Das BVerfG hätte vielmehr in Krisenzeiten betonen müssen: Europa ist die Antwort und nicht das Problem! Es hat ein völlig falsches Signal gesendet, das auch angesichts des neuen französisch-deutschen Vorschlags eines europäischen Wiederaufbaufonds mehr für Verwirrung und Zerwürfnisse zwischen den Mitgliedstaaten, als für europäische Einheit und Solidarität sorgt. Dafür können wir als JEF nicht einstehen!

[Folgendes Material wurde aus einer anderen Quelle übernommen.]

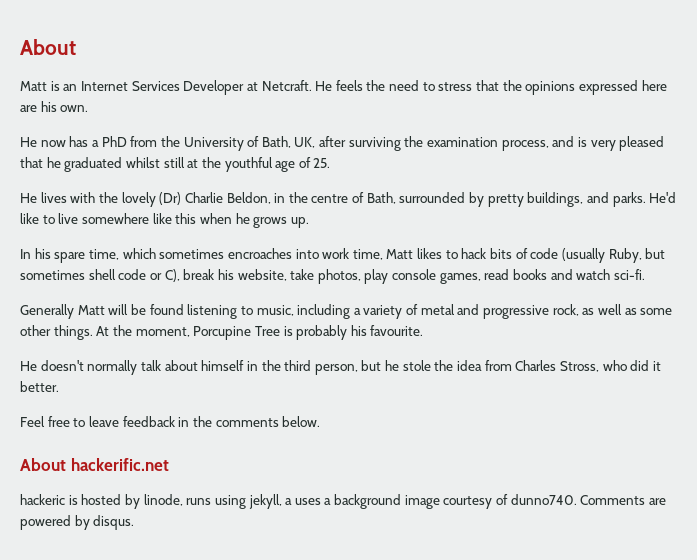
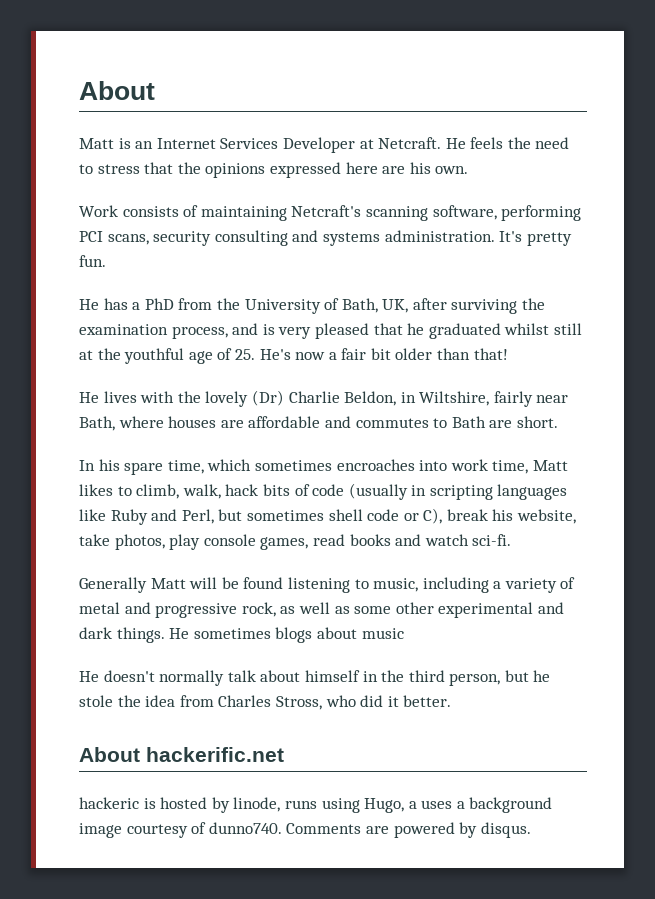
[20,137,66,147] // He now -> [79,205,582,221] [79,230,572,246] [79,255,106,267] [79,299,99,310] // Work consists of maintaining Netcraft's scanning software, performing PCI scans, security consulting and systems administration. It's pretty fun. // He
(331, 163) none -> [259,348,508,360] He's now a fair bit older than that!
[288,192,677,207] [20,213,309,228] the centre of Bath, surrounded by pretty buildings, and parks. He'd like to live somewhere like this when he grows up. -> [419,391,569,407] [79,416,558,431] Wiltshire, fairly near Bath, where houses are affordable and commutes to Bath are short.
(458, 254) none -> [136,484,221,499] climb, walk,
[608,248,642,263] Ruby, -> [411,484,568,500] [79,509,214,525] in scripting languages like Ruby and Perl,
[53,325,424,340] things. At the moment, Porcupine Tree is probably his favourite. -> [438,602,564,618] [79,627,404,643] experimental and dark things. He sometimes blogs about music
[20,416,321,427] // Feel free to leave feedback in the comments below. -> (452, 701) none
[248,494,282,509] jekyll, -> [364,798,405,813] Hugo,

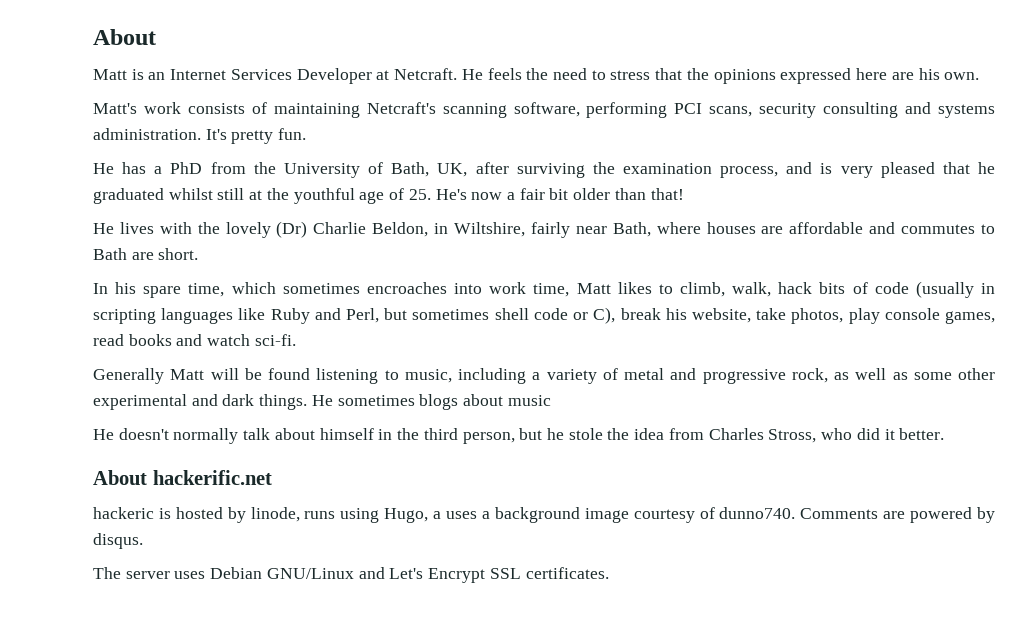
[79,205,118,217] Work -> [93,102,181,114] Matt's work
(531, 830) none -> [93,567,609,583] // The server uses Debian GNU/Linux and Let's Encrypt SSL certificates.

Allen voran das BVerfG hätte dafür zu sorgen, dass aus einer europäischen Krise nicht eine Krise Europas wird. Mehr Vertrauen in Europa hat sich auch in Krisenzeiten immer bewährt und kann völlig neue Wege eröffnen. Merkel und Macron haben gestern hierfür einen Schritt in die richtige Richtung gewagt: Man kann in dieser Krise auch mit Mut und Vertrauen vorangehen. Beides kann in Europa Berge versetzen, wofür wir als JEFer*innen seit Jahren eintreten.